DIRECTIONS:
Word for word, copy the listing below and leave out its images.

DATA FOR ANALYSIS:
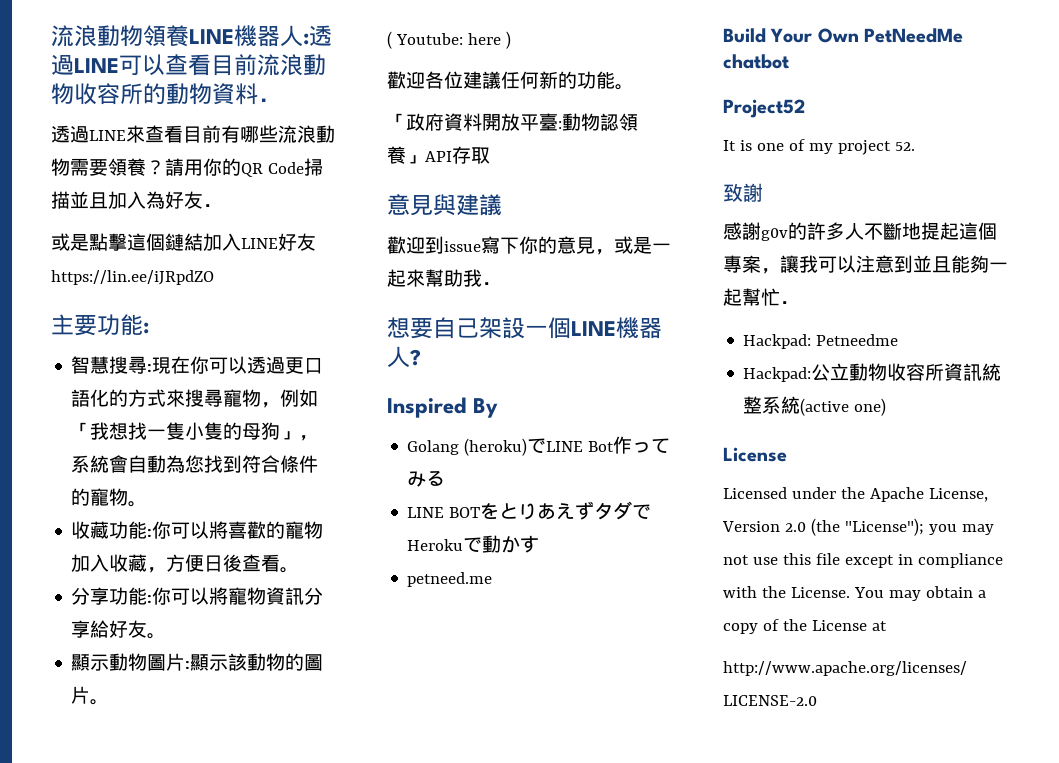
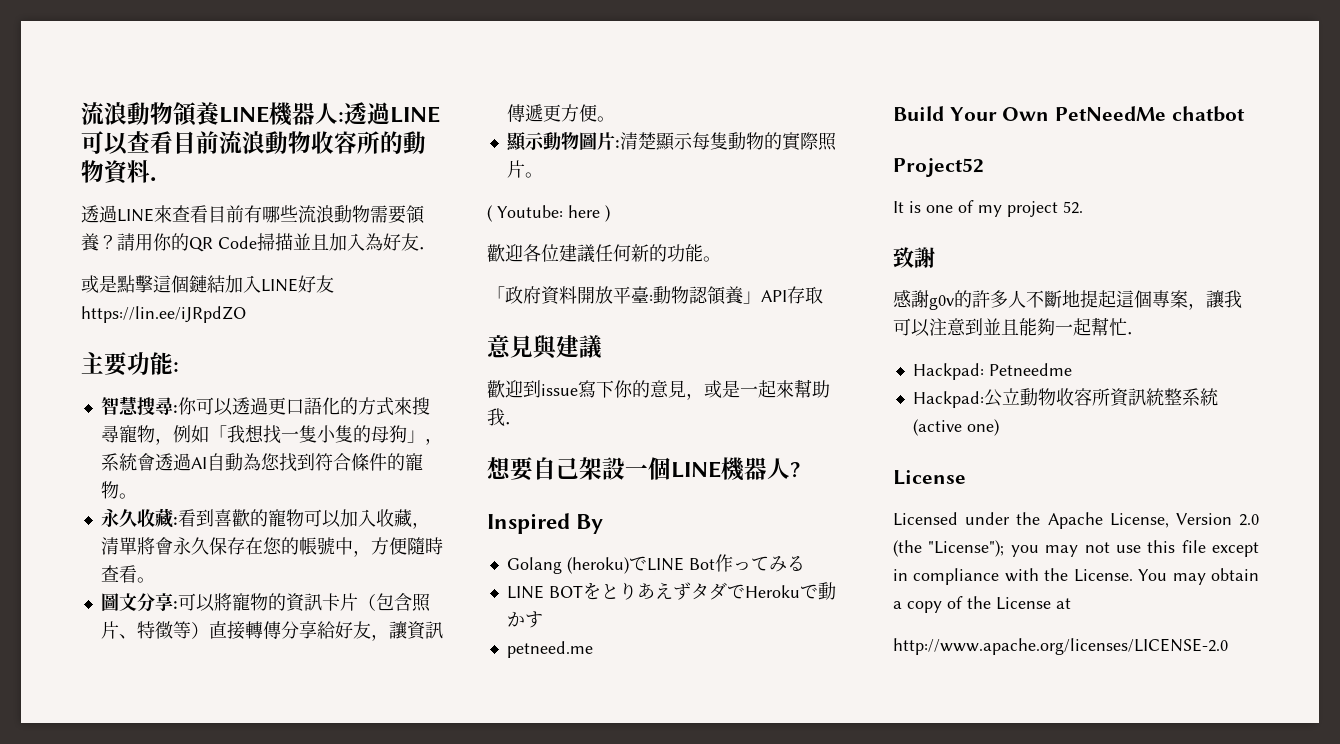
- 智慧搜尋:現在你可以透過更口語化的方式來搜尋寵物，例如「我想找一隻小隻的母狗」，系統會自動為您找到符合條件的寵物。
+ 智慧搜尋:你可以透過更口語化的方式來搜尋寵物，例如「我想找一隻小隻的母狗」，系統會透過AI自動為您找到符合條件的寵物。
- 收藏功能:你可以將喜歡的寵物加入收藏，方便日後查看。
- 分享功能:你可以將寵物資訊分享給好友。
+ 永久收藏:看到喜歡的寵物可以加入收藏，清單將會永久保存在您的帳號中，方便隨時查看。
+ 圖文分享:可以將寵物的資訊卡片（包含照片、特徵等）直接轉傳分享給好友，讓資訊傳遞更方便。
- 顯示動物圖片:顯示該動物的圖片。
+ 顯示動物圖片:清楚顯示每隻動物的實際照片。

TASK ANSWER:
- 智慧搜尋:現在你可以透過更口語化的方式來搜尋寵物，例如「我想找一隻小隻的母狗」，系統會自動為您找到符合條件的寵物。
+ 智慧搜尋:你可以透過更口語化的方式來搜尋寵物，例如「我想找一隻小隻的母狗」，系統會透過AI自動為您找到符合條件的寵物。
- 收藏功能:你可以將喜歡的寵物加入收藏，方便日後查看。
- 分享功能:你可以將寵物資訊分享給好友。
+ 永久收藏:看到喜歡的寵物可以加入收藏，清單將會永久保存在您的帳號中，方便隨時查看。
+ 圖文分享:可以將寵物的資訊卡片（包含照片、特徵等）直接轉傳分享給好友，讓資訊傳遞更方便。
- 顯示動物圖片:顯示該動物的圖片。
+ 顯示動物圖片:清楚顯示每隻動物的實際照片。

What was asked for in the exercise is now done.